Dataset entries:
========

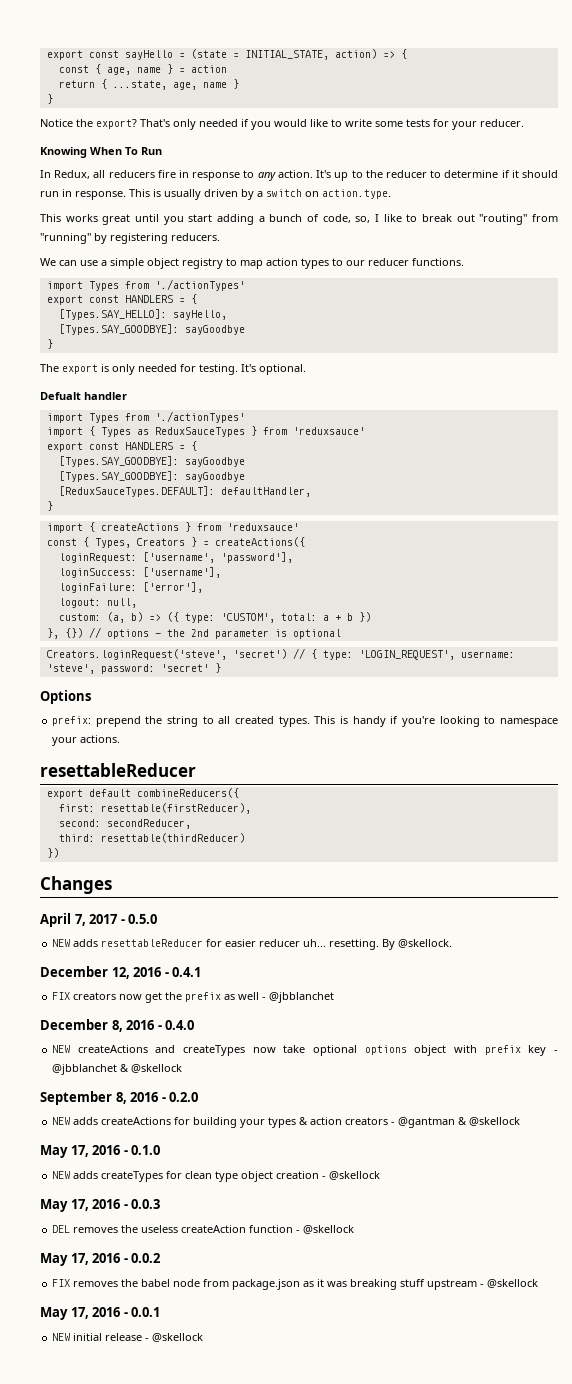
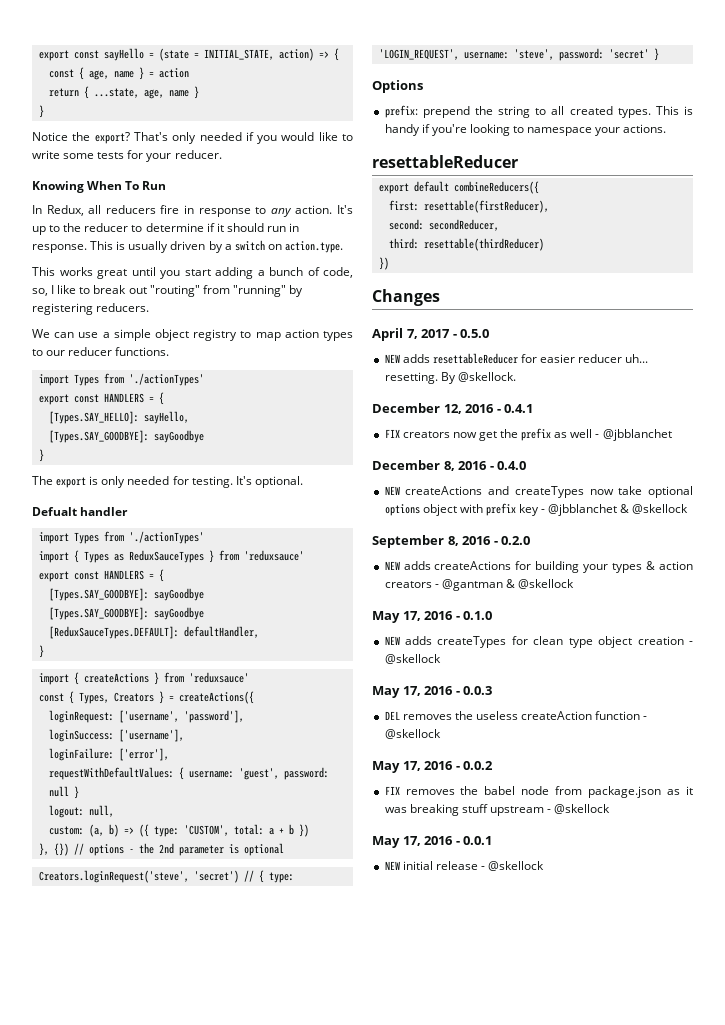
+ requestWithDefaultValues: { username: 'guest', password: null }

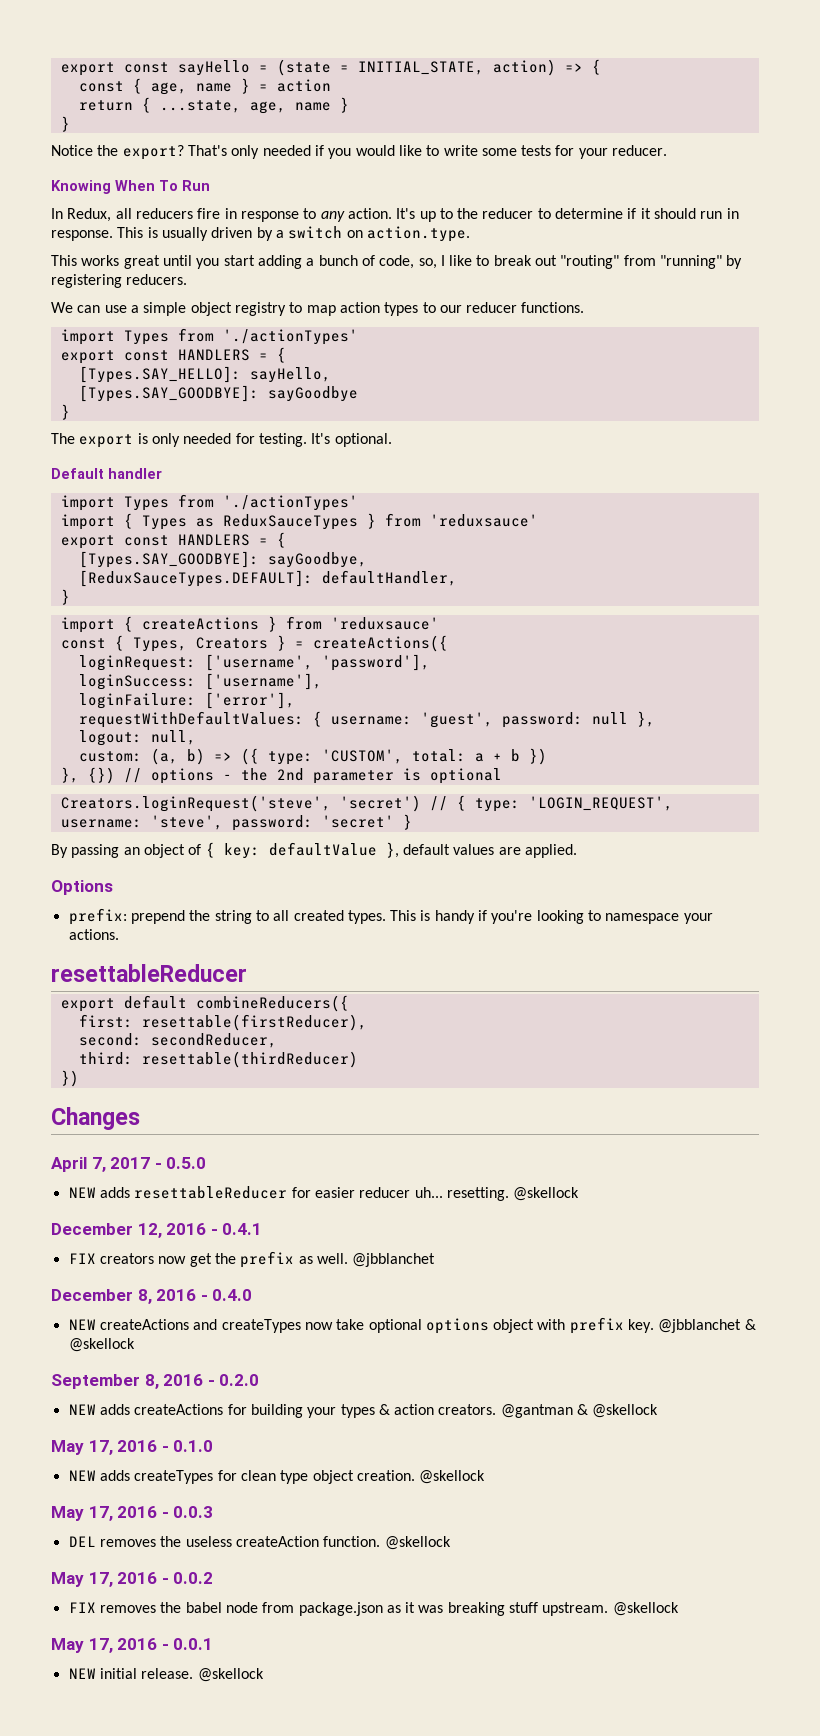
- Defualt handler
+ Default handler
  import { Types as ReduxSauceTypes } from 'reduxsauce'
  export const HANDLERS = {
- [Types.SAY_GOODBYE]: sayGoodbye
- [Types.SAY_GOODBYE]: sayGoodbye
+ [Types.SAY_GOODBYE]: sayGoodbye,
- requestWithDefaultValues: { username: 'guest', password: null }
+ requestWithDefaultValues: { username: 'guest', password: null },
+ By passing an object of { key: defaultValue }, default values are applied.
- NEW adds resettableReducer for easier reducer uh... resetting. By @skellock.
+ NEW adds resettableReducer for easier reducer uh... resetting. @skellock
- FIX creators now get the prefix as well - @jbblanchet
+ FIX creators now get the prefix as well. @jbblanchet
- NEW createActions and createTypes now take optional options object with prefix key - @jbblanchet & @skellock
+ NEW createActions and createTypes now take optional options object with prefix key. @jbblanchet & @skellock
- NEW adds createActions for building your types & action creators - @gantman & @skellock
+ NEW adds createActions for building your types & action creators. @gantman & @skellock
- NEW adds createTypes for clean type object creation - @skellock
+ NEW adds createTypes for clean type object creation. @skellock
- DEL removes the useless createAction function - @skellock
+ DEL removes the useless createAction function. @skellock
- FIX removes the babel node from package.json as it was breaking stuff upstream - @skellock
+ FIX removes the babel node from package.json as it was breaking stuff upstream. @skellock
- NEW initial release - @skellock
+ NEW initial release. @skellock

========

### Task prompt
Beginning with the line that contains "stuff upstream. @skellock", quote each line exactly through the last line of the entries above, and nothing beyond them.

### Result for this exercise
+ FIX removes the babel node from package.json as it was breaking stuff upstream. @skellock
- NEW initial release - @skellock
+ NEW initial release. @skellock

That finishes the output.